Benim asıl bir AK Partili olarak rahatsız eden, o kibirli devlet diliniz oldu. Cumhurbaşkanımızın ve AK Parti liderimizin başdanışmanı sıfatını taşıdığınız için bu dilin tam da seçimlerde bize kaybettiren dil ve anlayış olarak gördüğüm için üzüldüğümü belirtmek isterim.

Solcu bir geçmişten geliyorsunuz. İttihatçı bir düşünceye de mensup olabilirsiniz. Ama soruyorum size: Kendinizi devlet gibi görüp kibirli bir dille devlet adına AK Parti’mizin içinde sizin gibi düşünmeyen değerli kardeşlerimize parmak sallama cüretini nerden alıyorsunuz?

Sahi siz kimsiniz de partimizin içindekilere oturduğunuz yerden parmak sallama cesaretini görebiliyorsunuz?

Partimizde bir göreviniz var da biz mi bilmiyoruz?

Sonuçta atanmış bir memursunuz.

Kendinizi olduğunuzdan büyük görebilirsiniz lakin partimizde farklı düşünen değerli kardeşlerimize parmak sallama, öyle “kayıt altına alındı” gibi laflar söyleme hakkına sahip değilsiniz. Bu haddinize de değil.

Bilesiniz ki AK Parti milletin partisidir, devletin partisi değil.

AK Parti devleti yöneten partidir, devletin kendisi değildir.

Ve Türkiye bir parti devleti değildir.

AK Parti’miz bir parti devleti için kurulmuş bir parti de değildir.

Siz ise Cumhurbaşkanımızın atadığı bir görevliden öte değilsiniz.

AK Parti’mizi devletin partisi ve AK Parti hükümetini de parti devleti gibi göstermeye hiç kimsenin hakkı yok.

Bu anlayışınız ve diliniz AK Parti’mizin kuruluş misyonuna aykırıdır.
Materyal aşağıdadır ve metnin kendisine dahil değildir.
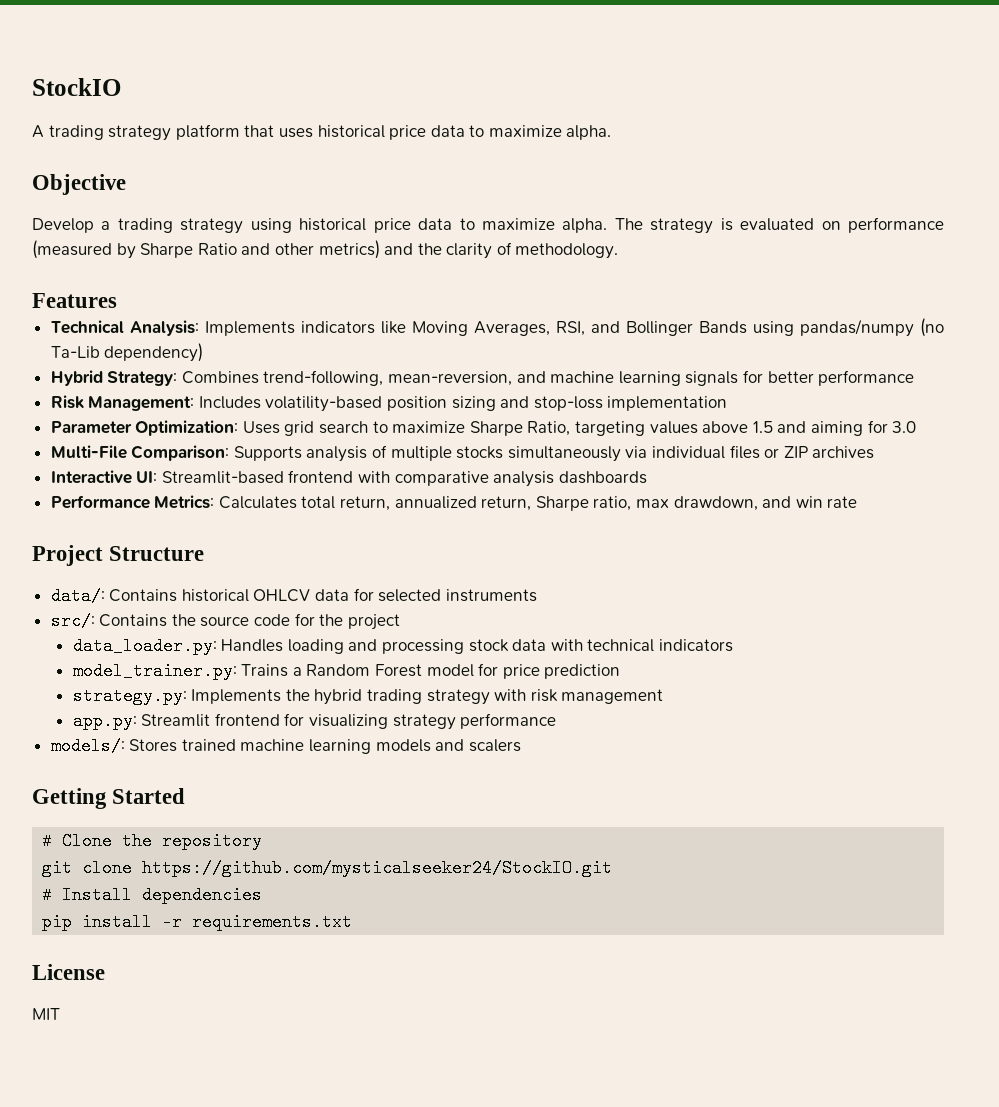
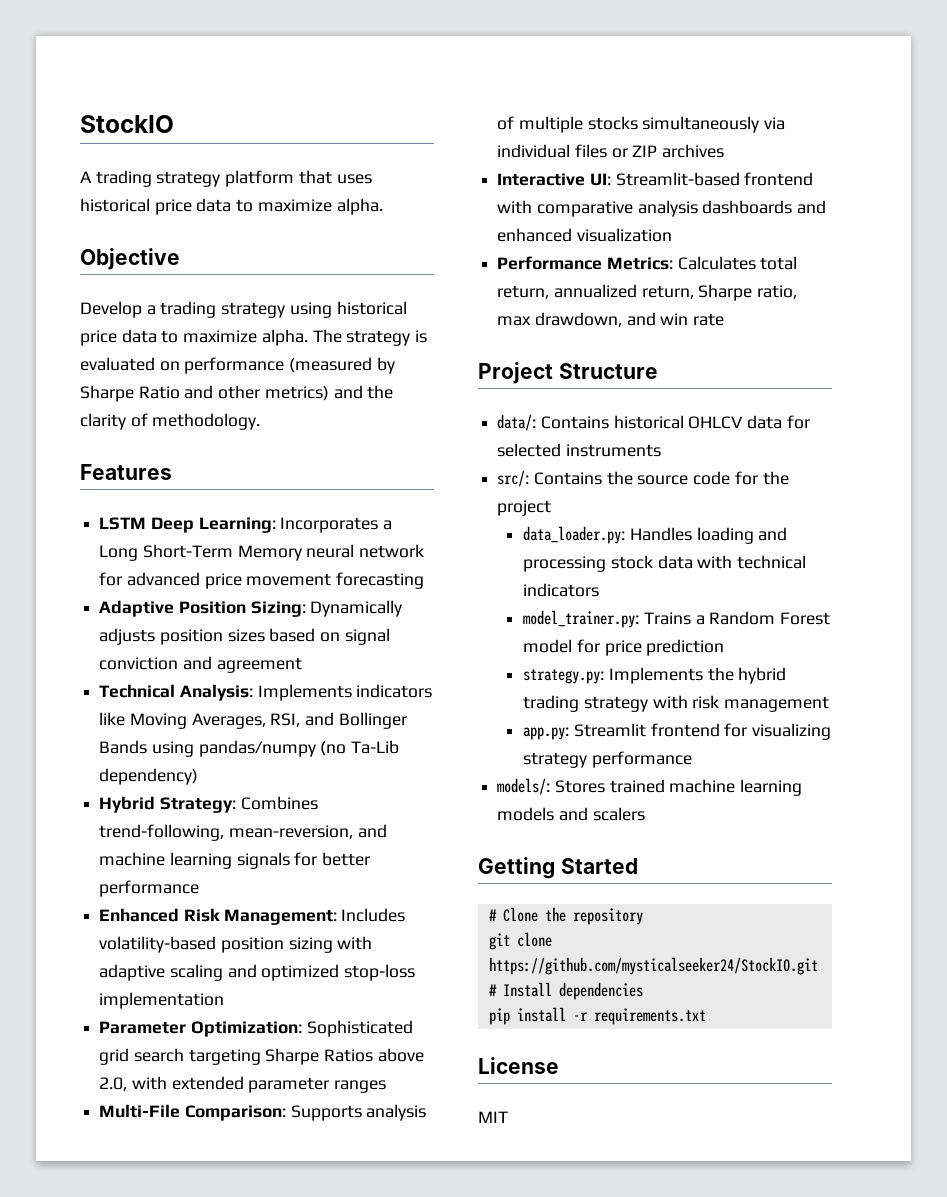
+ LSTM Deep Learning: Incorporates a Long Short-Term Memory neural network for advanced price movement forecasting
+ Adaptive Position Sizing: Dynamically adjusts position sizes based on signal conviction and agreement
- Risk Management: Includes volatility-based position sizing and stop-loss implementation
+ Enhanced Risk Management: Includes volatility-based position sizing with adaptive scaling and optimized stop-loss implementation
- Parameter Optimization: Uses grid search to maximize Sharpe Ratio, targeting values above 1.5 and aiming for 3.0
+ Parameter Optimization: Sophisticated grid search targeting Sharpe Ratios above 2.0, with extended parameter ranges
- Interactive UI: Streamlit-based frontend with comparative analysis dashboards
+ Interactive UI: Streamlit-based frontend with comparative analysis dashboards and enhanced visualization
Ve partimizin içine yönelik yaptığınız bu hamle de asla kabul edilemez.

Sizin bulunduğunuz konum kişisel mülahazalarınızı bu şekilde partimizin ve partili arkadaşlarımızın üzerine boca etme, hele de parmak sallama hakkını size zinhar vermez.

Partimize ve partililerimize ayar çekme veya ideolojik gömlek giydirme mevkisinde olmadığınızı da biliniz.

Öyle Cumhurbaşkanımızın ve liderimizin size sağladığı unvanlar üzerinden bu şekilde konuşmayı da umarım bırakırsınız gayrı.

AK Parti’mizin sizin gibiler tarafından getirildiği yer apaçık ortadayken hâlâ o kibirli devlet dili üzerinden partimizin birbirinden değerli isimlerini sigaya çekme cüretini kendinizde buluyor olmanıza da pes doğrusu!"